Your instructions ▸ Set out exactly every line of the entries below, starting at the line that holds "letter-spacing: 0.5px;" and stopping after the line that holds "-140,17 +139,17 @@".

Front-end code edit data
....................

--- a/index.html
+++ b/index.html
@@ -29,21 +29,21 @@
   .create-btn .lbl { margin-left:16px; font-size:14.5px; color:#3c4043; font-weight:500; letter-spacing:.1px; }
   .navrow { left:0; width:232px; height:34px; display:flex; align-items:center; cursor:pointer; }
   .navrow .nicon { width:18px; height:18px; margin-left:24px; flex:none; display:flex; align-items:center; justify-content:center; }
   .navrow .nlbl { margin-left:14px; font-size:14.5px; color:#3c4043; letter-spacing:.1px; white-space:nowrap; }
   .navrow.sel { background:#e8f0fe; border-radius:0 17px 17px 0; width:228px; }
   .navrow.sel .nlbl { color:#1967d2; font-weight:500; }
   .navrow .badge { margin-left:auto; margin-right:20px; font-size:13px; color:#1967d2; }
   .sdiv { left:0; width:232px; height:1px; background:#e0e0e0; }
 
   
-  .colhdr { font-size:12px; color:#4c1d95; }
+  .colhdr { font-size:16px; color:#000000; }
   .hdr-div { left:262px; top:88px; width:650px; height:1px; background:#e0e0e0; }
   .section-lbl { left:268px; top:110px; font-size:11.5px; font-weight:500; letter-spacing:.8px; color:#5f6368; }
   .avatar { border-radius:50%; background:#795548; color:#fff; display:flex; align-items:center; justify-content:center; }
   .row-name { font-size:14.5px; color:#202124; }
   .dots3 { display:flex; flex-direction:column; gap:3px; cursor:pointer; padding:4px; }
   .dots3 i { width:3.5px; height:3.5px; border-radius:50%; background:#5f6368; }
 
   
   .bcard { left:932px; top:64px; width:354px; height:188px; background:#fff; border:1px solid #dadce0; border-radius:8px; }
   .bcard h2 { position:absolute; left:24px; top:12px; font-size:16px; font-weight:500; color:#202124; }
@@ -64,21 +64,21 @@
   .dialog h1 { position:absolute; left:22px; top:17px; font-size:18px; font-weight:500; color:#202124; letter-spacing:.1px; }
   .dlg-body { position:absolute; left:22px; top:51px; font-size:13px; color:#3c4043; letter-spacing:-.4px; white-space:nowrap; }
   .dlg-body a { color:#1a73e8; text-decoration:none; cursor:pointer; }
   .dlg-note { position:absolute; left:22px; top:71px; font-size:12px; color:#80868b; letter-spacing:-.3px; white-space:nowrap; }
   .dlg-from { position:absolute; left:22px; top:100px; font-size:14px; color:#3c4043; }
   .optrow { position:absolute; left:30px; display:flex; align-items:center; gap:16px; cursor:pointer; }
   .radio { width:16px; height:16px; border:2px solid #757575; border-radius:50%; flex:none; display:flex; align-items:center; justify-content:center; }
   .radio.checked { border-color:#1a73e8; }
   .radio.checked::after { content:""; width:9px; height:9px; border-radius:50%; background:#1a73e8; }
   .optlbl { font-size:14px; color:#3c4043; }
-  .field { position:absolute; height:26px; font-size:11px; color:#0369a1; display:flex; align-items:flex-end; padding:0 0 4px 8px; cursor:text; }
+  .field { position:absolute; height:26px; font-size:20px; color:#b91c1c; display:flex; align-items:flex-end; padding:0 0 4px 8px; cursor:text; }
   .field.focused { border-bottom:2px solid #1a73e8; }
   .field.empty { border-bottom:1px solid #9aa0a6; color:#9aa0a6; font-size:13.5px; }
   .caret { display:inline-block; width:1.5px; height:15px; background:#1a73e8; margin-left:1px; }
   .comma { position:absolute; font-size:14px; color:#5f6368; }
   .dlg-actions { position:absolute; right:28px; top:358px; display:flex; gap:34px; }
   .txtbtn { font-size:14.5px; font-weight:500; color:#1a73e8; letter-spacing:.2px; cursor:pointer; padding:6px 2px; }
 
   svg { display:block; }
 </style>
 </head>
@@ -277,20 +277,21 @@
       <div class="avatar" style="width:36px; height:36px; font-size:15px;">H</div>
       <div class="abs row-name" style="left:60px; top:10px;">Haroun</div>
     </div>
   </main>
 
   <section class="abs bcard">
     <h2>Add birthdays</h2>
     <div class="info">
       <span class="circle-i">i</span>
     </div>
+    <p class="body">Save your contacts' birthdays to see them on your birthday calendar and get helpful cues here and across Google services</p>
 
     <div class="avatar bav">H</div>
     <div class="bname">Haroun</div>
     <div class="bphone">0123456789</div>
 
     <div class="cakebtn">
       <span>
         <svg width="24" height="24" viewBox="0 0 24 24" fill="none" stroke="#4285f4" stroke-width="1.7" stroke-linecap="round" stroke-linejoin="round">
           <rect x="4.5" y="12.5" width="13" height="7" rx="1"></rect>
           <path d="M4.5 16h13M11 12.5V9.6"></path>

....................

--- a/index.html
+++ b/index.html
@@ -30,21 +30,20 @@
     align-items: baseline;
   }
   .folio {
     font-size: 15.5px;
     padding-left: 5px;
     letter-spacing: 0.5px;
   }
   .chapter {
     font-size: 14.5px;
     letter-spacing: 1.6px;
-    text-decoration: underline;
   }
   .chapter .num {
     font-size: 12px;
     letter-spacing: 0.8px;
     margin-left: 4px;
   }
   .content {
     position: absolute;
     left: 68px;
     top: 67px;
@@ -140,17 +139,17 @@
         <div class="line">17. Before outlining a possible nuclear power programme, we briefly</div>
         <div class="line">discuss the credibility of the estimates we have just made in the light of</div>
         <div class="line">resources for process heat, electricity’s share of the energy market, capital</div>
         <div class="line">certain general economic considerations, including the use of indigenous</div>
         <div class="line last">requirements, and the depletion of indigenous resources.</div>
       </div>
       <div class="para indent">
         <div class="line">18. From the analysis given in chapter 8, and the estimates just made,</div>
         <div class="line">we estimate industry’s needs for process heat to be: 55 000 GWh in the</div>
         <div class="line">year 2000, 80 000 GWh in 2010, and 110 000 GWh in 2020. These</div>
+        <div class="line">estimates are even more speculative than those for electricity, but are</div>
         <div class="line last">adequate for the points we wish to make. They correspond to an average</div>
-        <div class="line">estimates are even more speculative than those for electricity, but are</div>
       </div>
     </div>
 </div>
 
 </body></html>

....................

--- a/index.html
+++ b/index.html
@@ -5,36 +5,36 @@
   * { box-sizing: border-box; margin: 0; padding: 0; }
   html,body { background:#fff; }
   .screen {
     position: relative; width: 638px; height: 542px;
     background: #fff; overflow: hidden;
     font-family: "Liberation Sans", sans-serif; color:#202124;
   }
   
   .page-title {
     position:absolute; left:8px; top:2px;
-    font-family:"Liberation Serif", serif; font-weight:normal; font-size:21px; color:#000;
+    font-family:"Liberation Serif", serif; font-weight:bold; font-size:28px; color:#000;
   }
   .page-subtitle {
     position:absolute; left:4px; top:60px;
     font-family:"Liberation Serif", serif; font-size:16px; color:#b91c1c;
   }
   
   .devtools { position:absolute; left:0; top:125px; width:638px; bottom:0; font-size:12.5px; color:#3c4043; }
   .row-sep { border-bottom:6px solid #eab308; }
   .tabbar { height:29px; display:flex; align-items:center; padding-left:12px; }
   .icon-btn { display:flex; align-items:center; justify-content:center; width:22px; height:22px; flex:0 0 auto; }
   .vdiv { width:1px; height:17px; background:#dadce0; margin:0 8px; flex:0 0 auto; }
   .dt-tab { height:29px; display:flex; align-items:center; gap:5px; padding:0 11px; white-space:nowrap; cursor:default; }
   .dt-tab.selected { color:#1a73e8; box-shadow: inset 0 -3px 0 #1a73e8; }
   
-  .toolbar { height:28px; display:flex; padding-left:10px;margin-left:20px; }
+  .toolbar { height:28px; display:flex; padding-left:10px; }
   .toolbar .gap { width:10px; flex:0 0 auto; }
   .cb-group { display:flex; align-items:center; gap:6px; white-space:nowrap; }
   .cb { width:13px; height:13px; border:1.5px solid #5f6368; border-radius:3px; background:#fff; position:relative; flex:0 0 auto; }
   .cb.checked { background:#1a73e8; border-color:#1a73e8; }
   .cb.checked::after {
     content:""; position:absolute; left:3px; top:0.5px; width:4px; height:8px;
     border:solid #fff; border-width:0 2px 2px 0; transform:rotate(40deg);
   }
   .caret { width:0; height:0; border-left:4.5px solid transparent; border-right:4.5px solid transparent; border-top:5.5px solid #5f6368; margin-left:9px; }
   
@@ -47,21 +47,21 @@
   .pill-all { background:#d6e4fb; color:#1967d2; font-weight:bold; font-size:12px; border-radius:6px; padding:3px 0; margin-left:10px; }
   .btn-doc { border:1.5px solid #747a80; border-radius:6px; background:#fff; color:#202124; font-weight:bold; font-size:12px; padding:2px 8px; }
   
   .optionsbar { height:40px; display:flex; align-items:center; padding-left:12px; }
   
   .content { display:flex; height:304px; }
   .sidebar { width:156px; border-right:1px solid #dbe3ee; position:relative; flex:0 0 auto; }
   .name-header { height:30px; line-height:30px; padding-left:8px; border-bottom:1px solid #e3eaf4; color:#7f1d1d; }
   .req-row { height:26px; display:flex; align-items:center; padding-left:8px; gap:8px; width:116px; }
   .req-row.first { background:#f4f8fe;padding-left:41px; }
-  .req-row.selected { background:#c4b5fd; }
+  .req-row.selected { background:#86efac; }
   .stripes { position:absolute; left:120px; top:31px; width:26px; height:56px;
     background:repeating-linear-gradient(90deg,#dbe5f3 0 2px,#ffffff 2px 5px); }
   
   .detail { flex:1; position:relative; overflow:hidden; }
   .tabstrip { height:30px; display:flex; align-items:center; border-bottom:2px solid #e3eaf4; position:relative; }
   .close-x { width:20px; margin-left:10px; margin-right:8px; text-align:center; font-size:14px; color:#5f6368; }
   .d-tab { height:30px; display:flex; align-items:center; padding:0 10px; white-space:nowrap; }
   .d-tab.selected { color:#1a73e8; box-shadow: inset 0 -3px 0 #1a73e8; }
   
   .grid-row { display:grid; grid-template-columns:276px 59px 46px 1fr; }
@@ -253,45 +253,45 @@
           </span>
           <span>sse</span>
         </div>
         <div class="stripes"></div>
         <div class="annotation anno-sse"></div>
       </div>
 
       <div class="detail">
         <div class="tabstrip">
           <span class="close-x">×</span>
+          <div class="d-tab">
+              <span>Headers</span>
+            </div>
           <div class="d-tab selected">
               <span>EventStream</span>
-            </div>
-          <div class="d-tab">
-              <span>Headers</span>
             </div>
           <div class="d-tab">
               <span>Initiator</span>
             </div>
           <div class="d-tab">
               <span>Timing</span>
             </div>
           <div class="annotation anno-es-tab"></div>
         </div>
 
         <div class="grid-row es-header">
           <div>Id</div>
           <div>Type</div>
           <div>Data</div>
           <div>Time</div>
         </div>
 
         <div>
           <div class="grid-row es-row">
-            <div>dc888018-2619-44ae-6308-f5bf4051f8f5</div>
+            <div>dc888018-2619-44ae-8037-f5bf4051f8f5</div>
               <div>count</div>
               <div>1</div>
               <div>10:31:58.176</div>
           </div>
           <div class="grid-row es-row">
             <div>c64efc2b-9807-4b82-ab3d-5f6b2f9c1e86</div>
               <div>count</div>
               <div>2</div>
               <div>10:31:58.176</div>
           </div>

....................

Response to the task ▸
     letter-spacing: 0.5px;
   }
   .chapter {
     font-size: 14.5px;
     letter-spacing: 1.6px;
-    text-decoration: underline;
   }
   .chapter .num {
     font-size: 12px;
     letter-spacing: 0.8px;
     margin-left: 4px;
   }
   .content {
     position: absolute;
     left: 68px;
     top: 67px;
@@ -140,17 +139,17 @@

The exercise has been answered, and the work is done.